§ Try it:
Find the line below with "04-21-2025: 93.6 -> none". Print it and every line after it exactly, through the last line, leaving out the pictures.

§ Data to process:
Segment Open

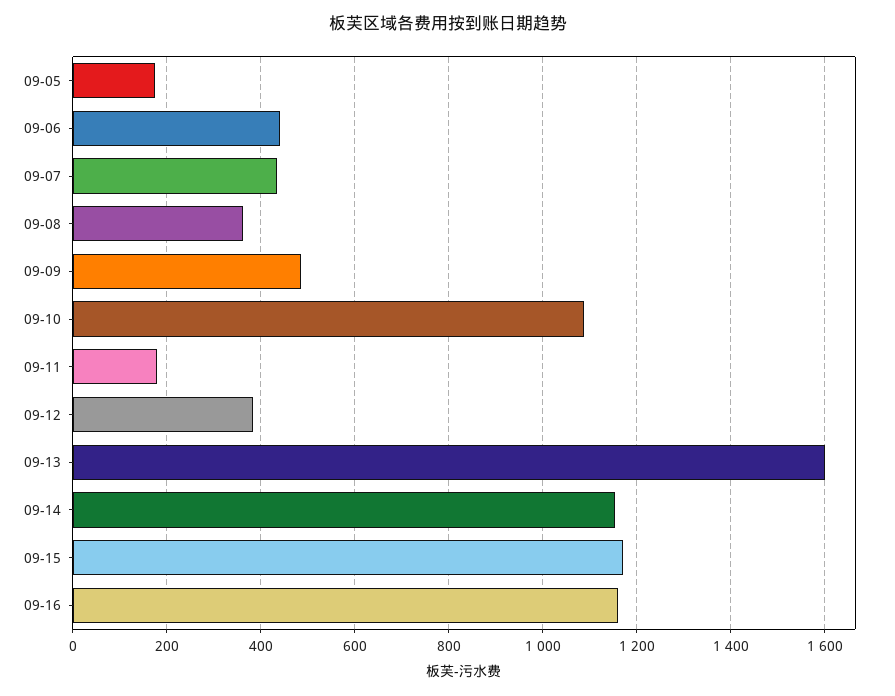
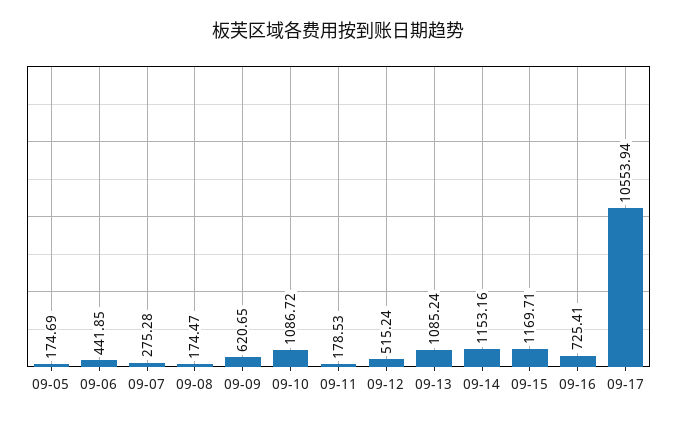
09-07: 440 -> 275.28
09-08: 360 -> 174.47
09-09: 480 -> 620.65
09-12: 380 -> 515.24
09-13: 1600 -> 1085.24
09-16: 1160 -> 725.41
09-17: none -> 10553.94

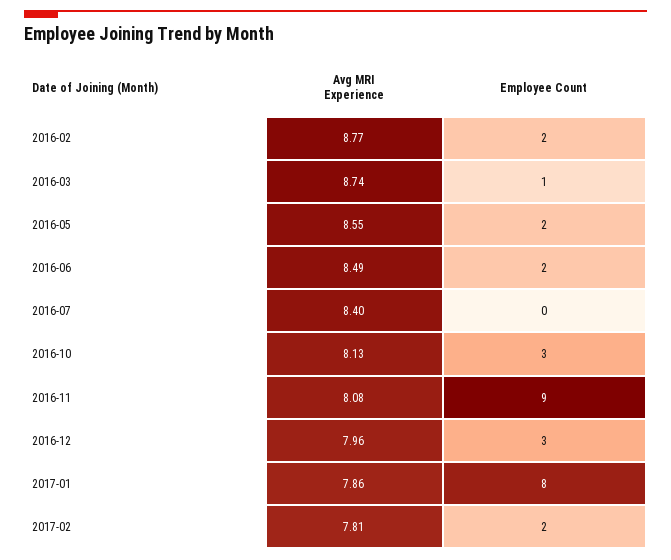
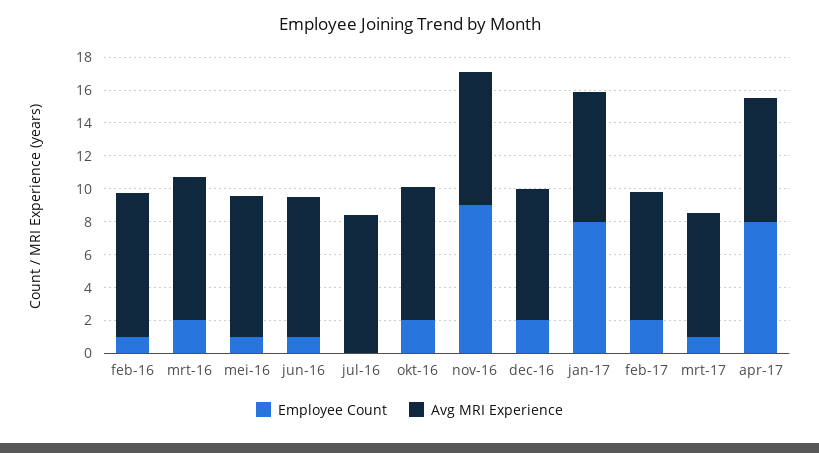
Employee Count, 2016-02: 2 -> 1
Employee Count, 2016-03: 1 -> 2
Employee Count, 2016-05: 2 -> 1
Employee Count, 2016-06: 2 -> 1
Employee Count, 2016-10: 3 -> 2
Employee Count, 2016-12: 3 -> 2
Employee Count, mrt-17: none -> 1
Avg MRI Experience, mrt-17: none -> 7.5
Employee Count, apr-17: none -> 8
Avg MRI Experience, apr-17: none -> 7.5

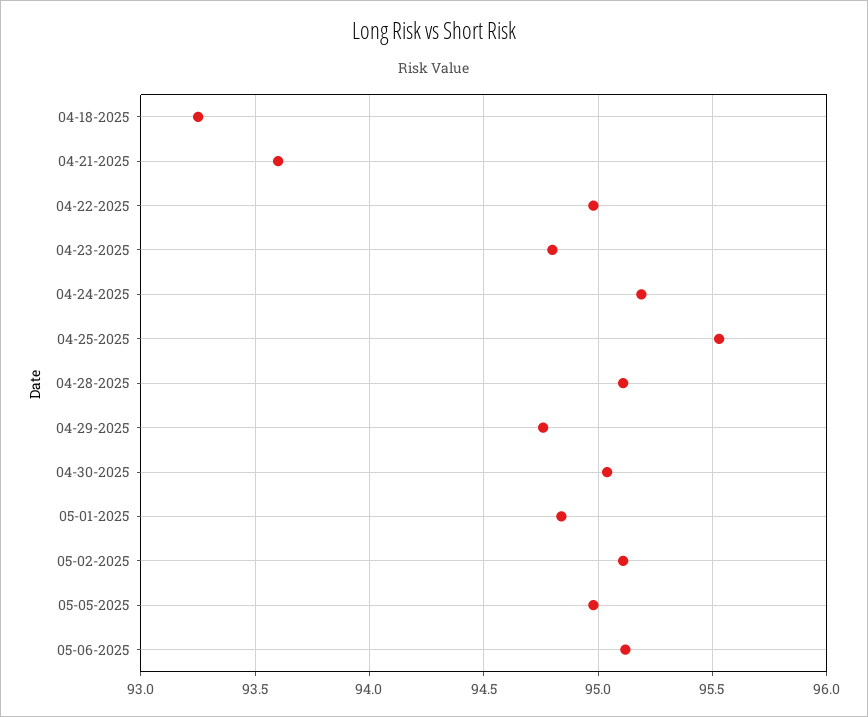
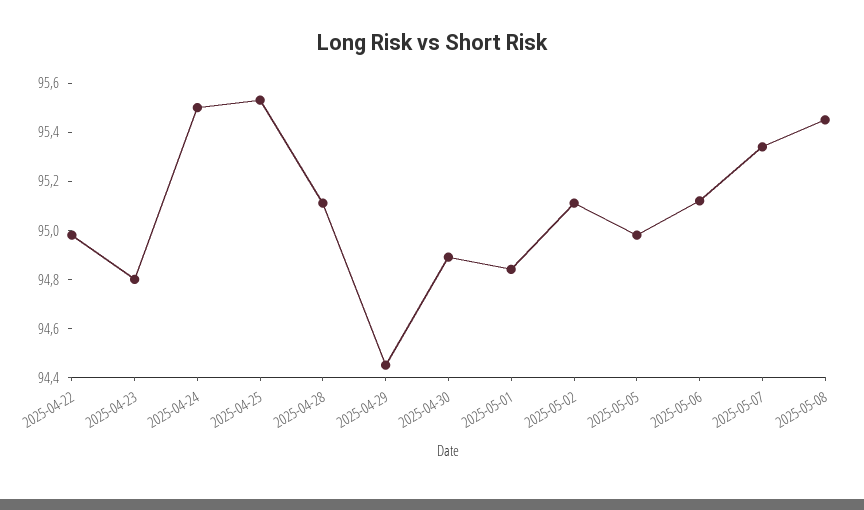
04-18-2025: 93.25 -> none
04-21-2025: 93.6 -> none
04-24-2025: 95.2 -> 95.5
04-29-2025: 94.75 -> 94.45
04-30-2025: 95.05 -> 94.9
2025-05-07: none -> 95.35
2025-05-08: none -> 95.45

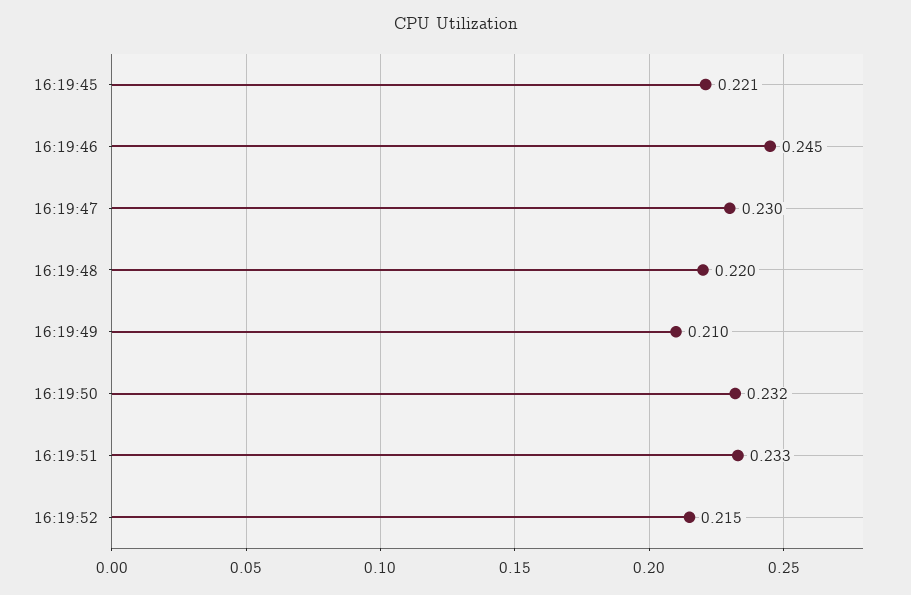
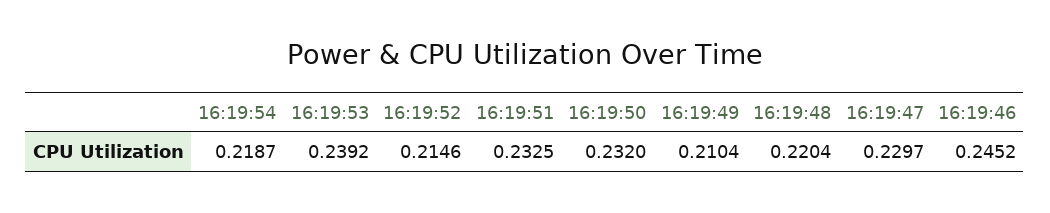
16:19:45: 0.221 -> none
16:19:54: none -> 0.2187
16:19:53: none -> 0.2392

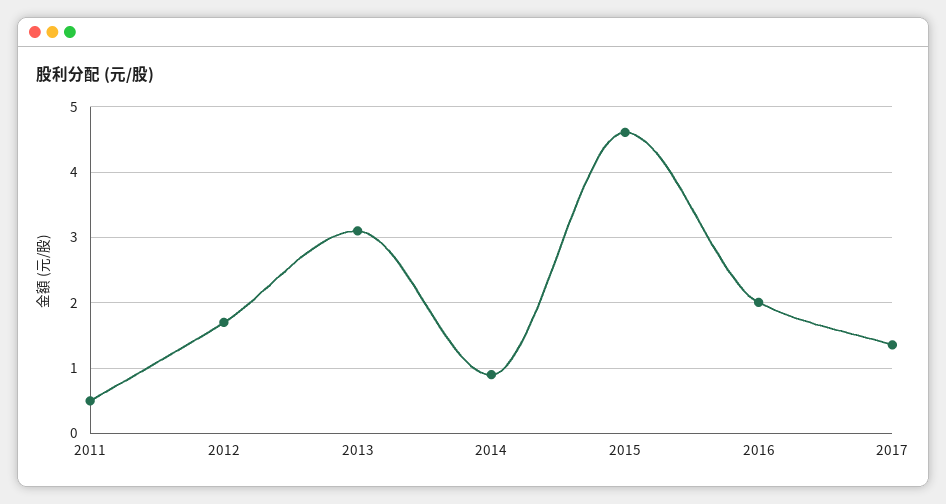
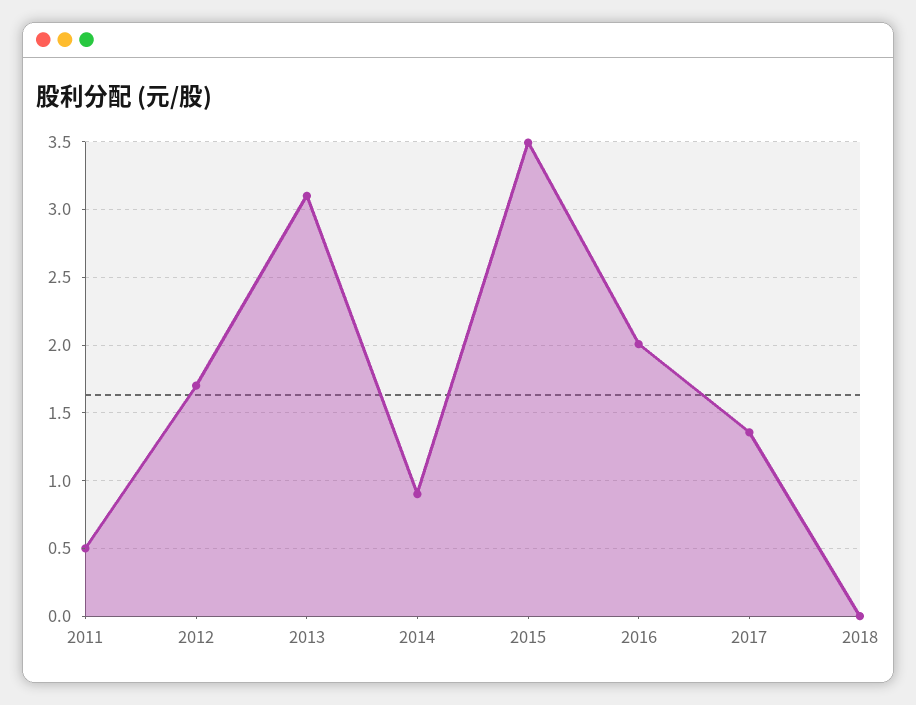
2015: 4.6 -> 3.5
2018: none -> 0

Segment Closed

§ Your response:
04-21-2025: 93.6 -> none
04-24-2025: 95.2 -> 95.5
04-29-2025: 94.75 -> 94.45
04-30-2025: 95.05 -> 94.9
2025-05-07: none -> 95.35
2025-05-08: none -> 95.45

16:19:45: 0.221 -> none
16:19:54: none -> 0.2187
16:19:53: none -> 0.2392

2015: 4.6 -> 3.5
2018: none -> 0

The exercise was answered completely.